Изменить размер шрифта - +
Упрямство, как заподозрила Дженни, принадлежало Грасиеле лично.

Чувствуя, что к уже сказанному надо добавить еще что-то, чтобы побыстрее усадить Грасиелу на лошадь, Дженни пригнулась и посмотрела девочке прямо в лицо.

— Ладно, ты меня ненавидишь. Я тебя тоже не люблю. Но мы связаны друг с другом. Это несправедливо, нехорошо, однако… — «О Господи, как это сказала ее нянька?» — Однако твоя мама ушла к ангелам. У тебя остался только папа, и я обещала маме, что отвезу тебя к нему. А ты обещала маме, что поедешь со мной. Так она мне говорила. Это верно?

Грасиела потерла маленькими кулачками в перчатках мокрые от слез глаза.

— Я не хочу уезжать от Марии, от моей двоюродной бабушки Тете и от кузенов.

— Да, но ты должна. Ты будешь счастлива и спокойна у твоего папы. — Дженни не имела ни малейшего представления, правду ли она говорит, и это было невыносимо. — Самое главное, что именно этого хотела твоя мама. Ты и я… мы обе обещали ей, что ты поедешь.

Целую минуту смотрели они друг на друга, потом девочка с плачем кинулась к Марии для долгого прощания. Они бы прощались целую неделю, если бы Дженни не подхватила Грасиелу за талию и не усадила на лошадь. Идиотские юбки помешали ей самой сесть в седло с первой попытки, но вторая увенчалась успехом.

Мария слегка притронулась к бедру Дженни, но не сказала ни слова, когда та наклонилась к ней.

— Я поняла, — пробормотала Дженни. — Сделаю все, что в моих силах.

Потом она предупредила девочку, чтобы та держалась покрепче, и ударила лошадь каблуками в бока. Лошадь поскакала прочь от мескитового дерева, от Марии и от обнесенного стеной лагеря.

Пять минут спустя Дженни услышала выстрелы.

— Это гром, — сказала она Грасиеле, а сама прикрыла глаза.

«Все в порядке, Маргарита. Теперь ты среди ангелов. Не будет больше ни боли, ни крови на твоем носовом платке. Если и прольется еще чья-то кровь, так это моя. А если ты там имеешь какую-то власть, употреби ее в помощь мне и ребенку. Помни об этом, ладно? Сделай все, что можешь».

Они ехали, стараясь избегать больших дорог, до полудня. Дженни не стала бы останавливаться, но почувствовала, что тельце у девочки стало горячим, словно маленькая печка. Они обе были мокрые от пота, когда Дженни, завидев ручеек и тень над ним, решила остановиться, надеясь, что Мария не забыла уложить в переметные сумки еду на дорогу.

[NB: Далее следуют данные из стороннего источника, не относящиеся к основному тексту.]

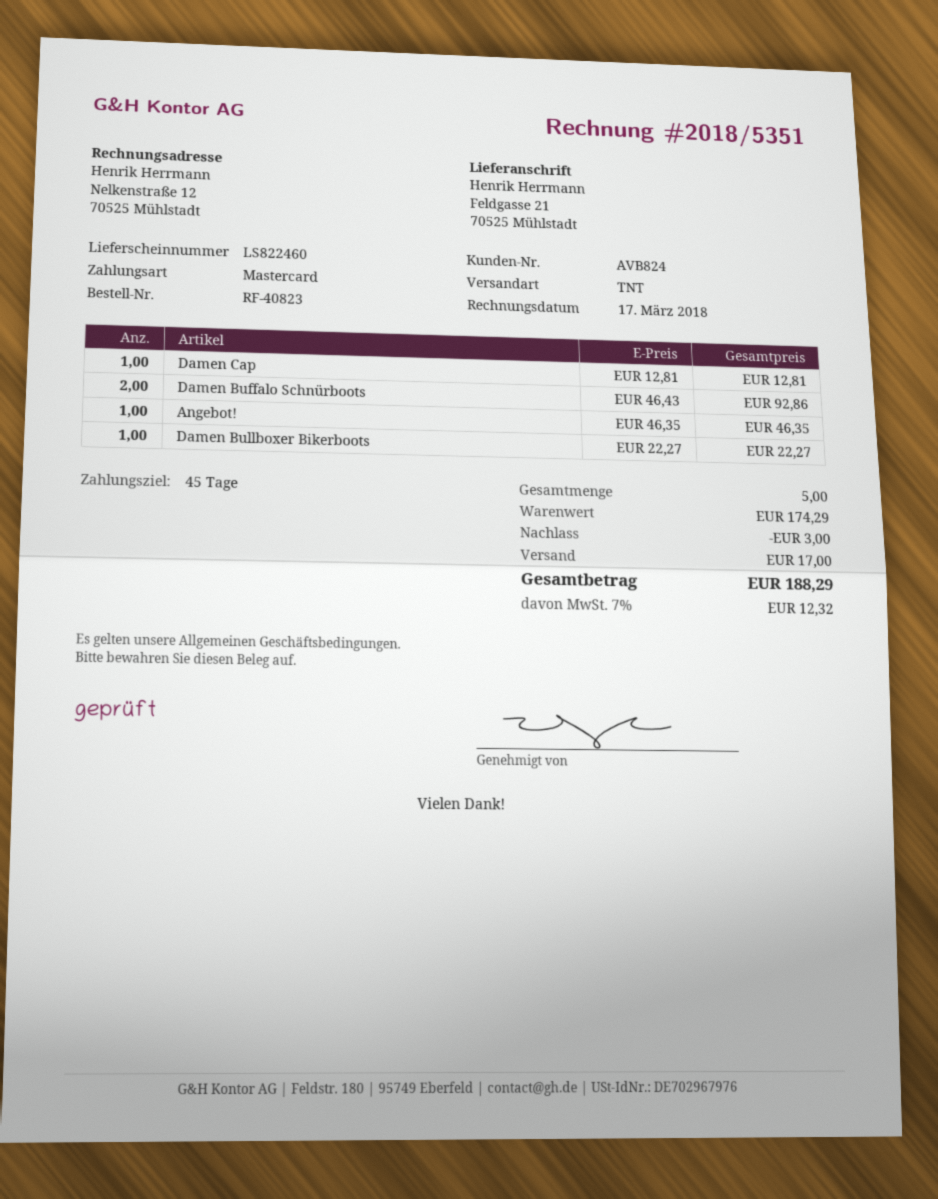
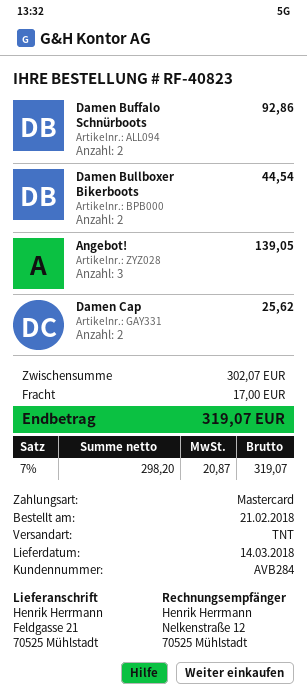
customer number: AVB824 -> AVB284
Damen Cap: 1 for 12.81 -> 2 for 25.62
Angebot!: 1 for 46.35 -> 3 for 139.05
Damen Bullboxer Bikerboots: 1 for 22.27 -> 2 for 44.54
subtotal: 174.29 -> 302.07
discount: 3.00 -> none
tax: 7% = 12.32 -> 7% = 20.87
total: 188.29 -> 319.07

Ни слова не говоря, Дженни сняла девочку с лошади, потом подошла к ручейку, опустилась на колени и начала плескать водой себе в лицо. Глубокий и долгий вздох поднял ее грудь, когда вода побежала у нее по шее и намочила высокий воротник.

— От тебя воняет, — объявила Грасиела, опускаясь рядом с Дженни и набирая воду в сложенные ковшиком ладошки. Девочка пропустила воду между пальцами, потом легонько провела по лицу мокрыми ладонями.

— От тебя тоже воняло бы, если бы ты посидела шесть недель в тюремной камере.

Дженни расстегнула воротник и плеснула водой себе между грудей. И даже вздохнула — долгим вздохом — от удовольствия.

Грасиела бросила на нее сердитый взгляд.

— А в твоей тюремной камере были крысы?

— Почти такого же роста, как кошки, — ответила Дженни, вытаскивая шпильки из волос. — Не знаешь ли, в седельные сумки положили ножницы или нож?

— Это правда? — недоверчиво спросила Грасиела, не отвечая на последний вопрос. — Ростом с кошку?

Девочка невольно вздрогнула от страха. Дженни тем временем смотрела на бегущую воду. Она надеялась добраться до Верде-Флорес послезавтра. Надеялась сесть на поезд незаметно для окружающих, не привлекая ничьего внимания. Вряд ли такое удастся, если от нее будет нести так, что быка свалит с ног.